それからアルはノエルの手伝いは物理的に不可能なので、プリカの手伝いに回って負傷者の手当てに尽力した。客達はドラゴンと戦って命を拾ったことが誇らしいらしく、武勇伝に加われてよかったと実に寛容な心を示してくれてありがたかった。
そうして負傷者の手当てを終え、彼らを店外に送り出して、ホッと一息をつく余裕が生まれて初めて、アルはティファの姿が見当たらないことに気づいたのだった。
ティファの姿は二階の客室、その中でもどうにか半壊で済んでいた部屋にあった。
「あのさ……ティファ」
部屋の中央に座り込み、ベッドから落ちた枕を抱え込んで背を向ける姿に声が詰まる。背後にはバルト達もいるのだが、普段は空気を読まないプリカでさえも発言を躊躇うほどの鬱屈とした空気が室内に立ち込めていた。
客室の壁には穴が開き、ベッドとクローゼットは横倒しになっている。窓ガラスは残らず粉砕され、活けてあった花は花瓶ごと床にぶちまけられていた。
それでもこの客室はまだマシな方で、店の商いスペースはほぼ全壊だ。ドラゴンに屋根を剥がされるところから始まり、店内ではばかることなく魔法と剣戟が乱舞した。あちこち焼け落ち崩れ落ち、爆砕され破壊の限りが尽くされ、全損といって過言ではない。それぞれの居住スペースが無事だったのは、ほんの心ばかりの奇跡だろう。

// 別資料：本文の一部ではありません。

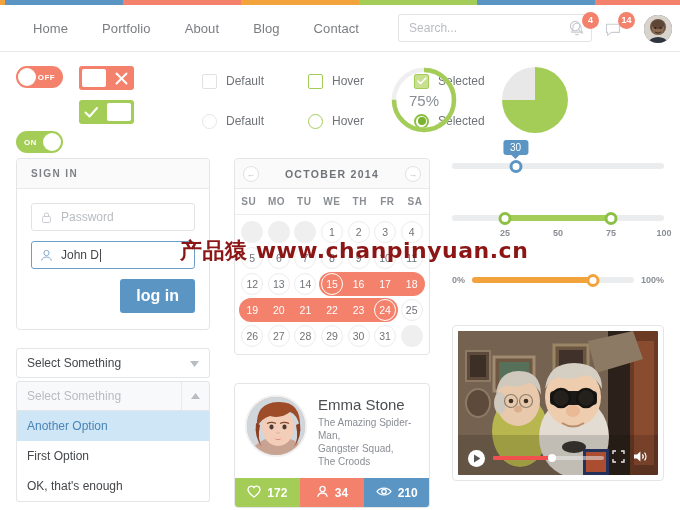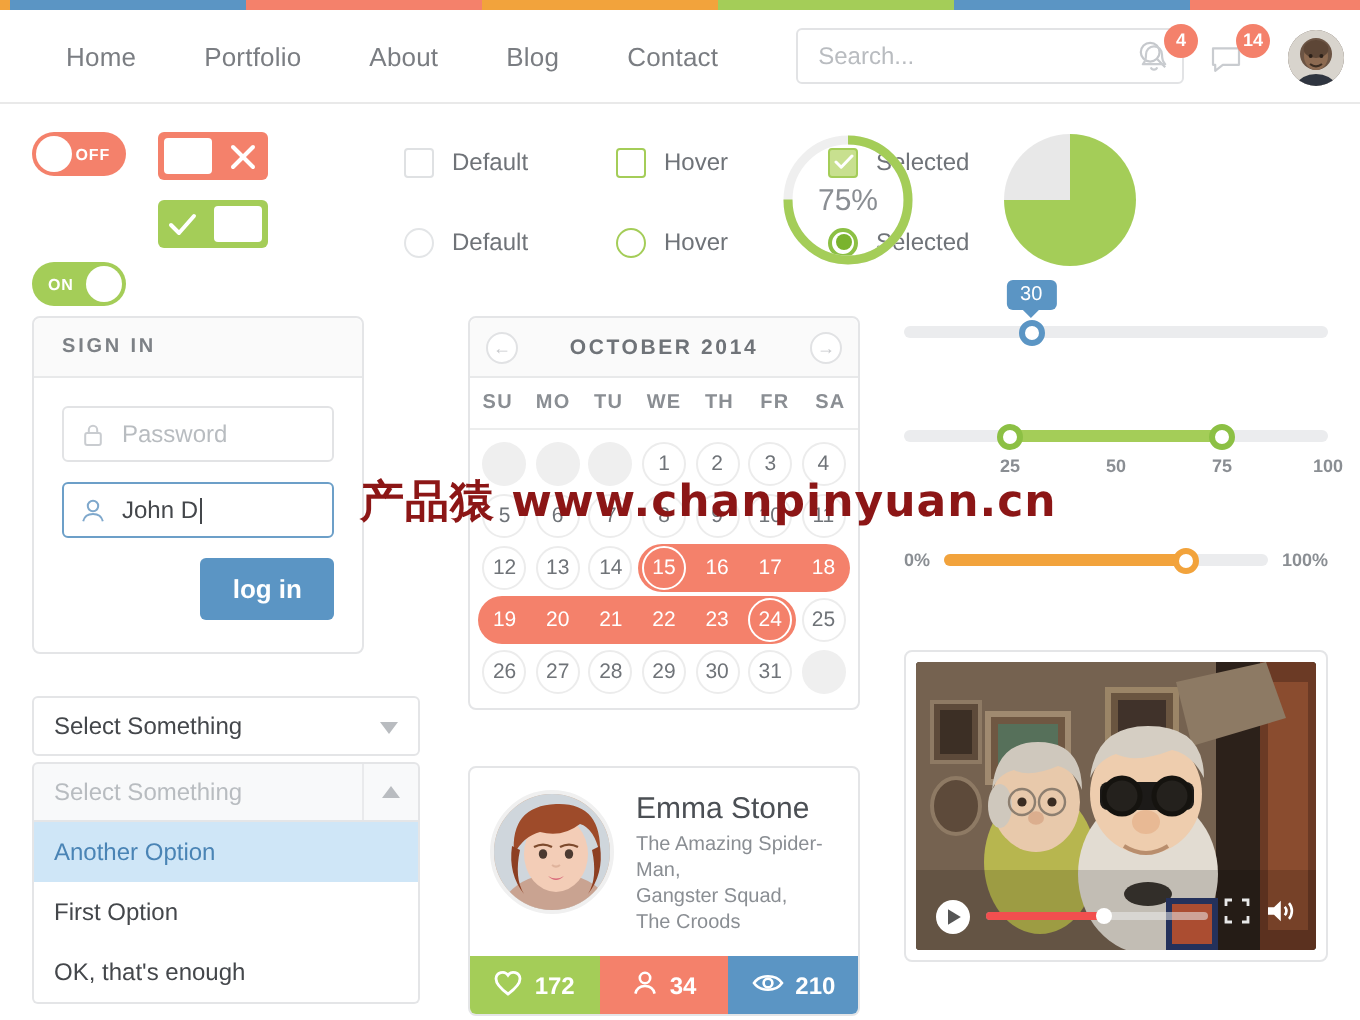"SIGN IN" .signin { width: 166px -> 194px }
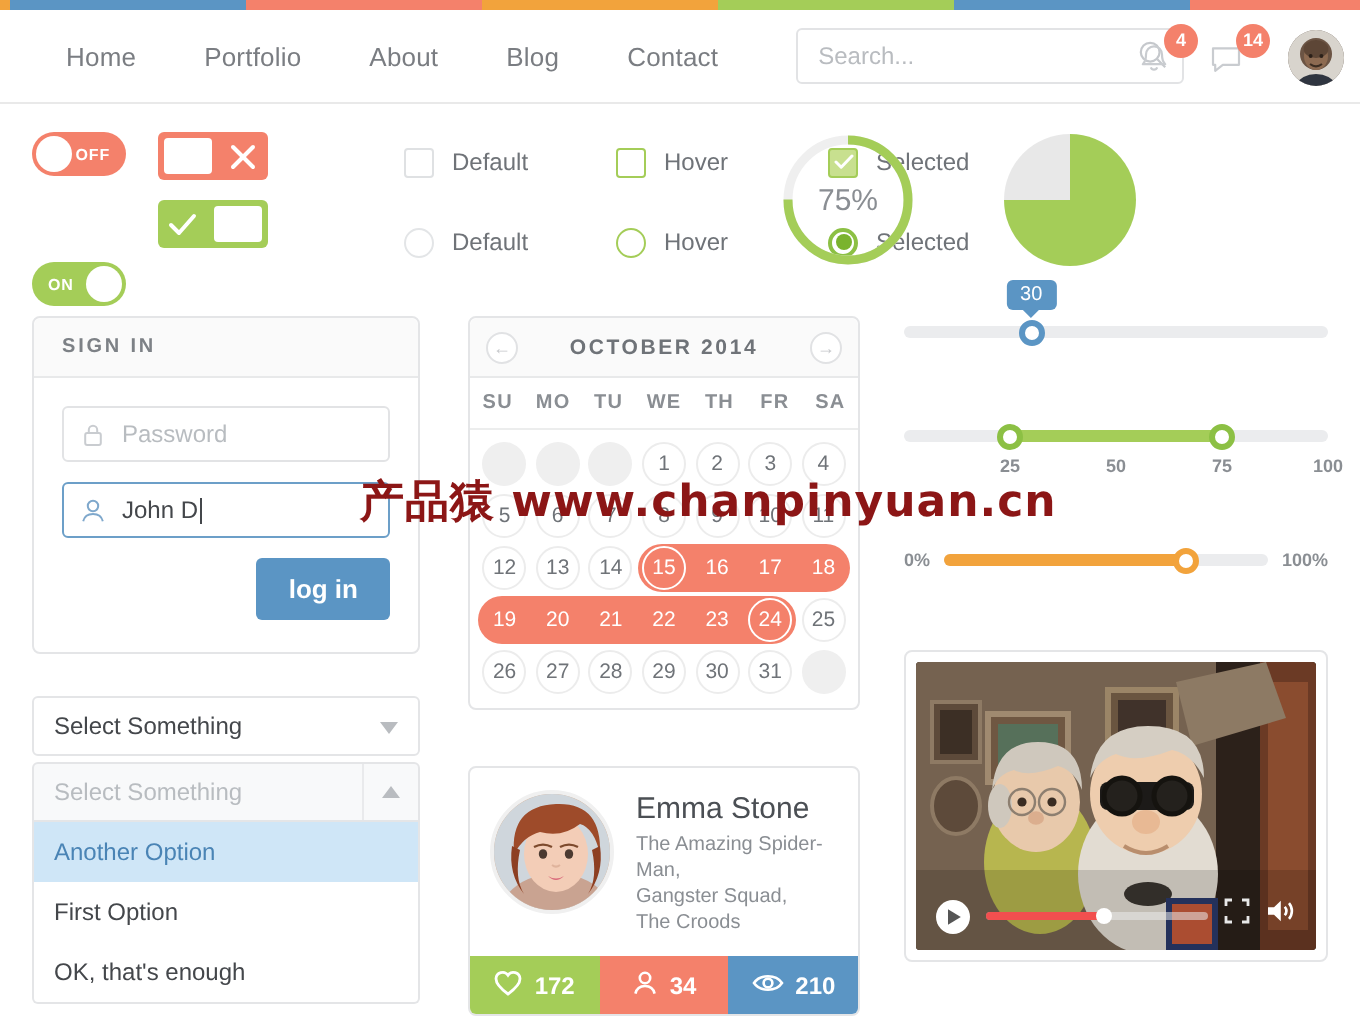"log in" .login-btn { font-size: 13px -> 16px }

それが慰めになるなどと、誰も口が裂けても言えなかったのだが。
「お爺ちゃんのお店。色んなところが、壊れちゃった……」
力のない呟き――それは誰を責めるような響きでもなかったが、だからこそその場にいた全員の心に重く深く厳しく届いた。バルトがドラゴンを招き、ノエルがカイリをアンデッド化させて、プリカ=サロメが客やアルを扇動して戦いに駆り立てたのだ。
それこそ、全員で一丸となって協力してカインド・ベルを破壊したのだから。
「……出てって」
感情のこもらない、涙声だったかもしれない。
だからアルは咄嗟に、小さくなって膝を抱える背中に手を伸ばしかけた。
「ティ……」
「――出てってぇっ!」
差し伸べた手は届く前に拒絶され、アルは伸ばしていた掌を握り、目を強く瞑った。
背後で扉が開き、控えていた仲間達が部屋を出ていく気配を感じる。誰も何も言わない、無言でティファの拒絶を受け入れた行動だった。
「――ごめんな」
最後に部屋を出たアルは拒絶の背中に一言残し、そして後ろ手に扉を閉めた。
最後まで、ティファから他の言葉をかけられることはなかった。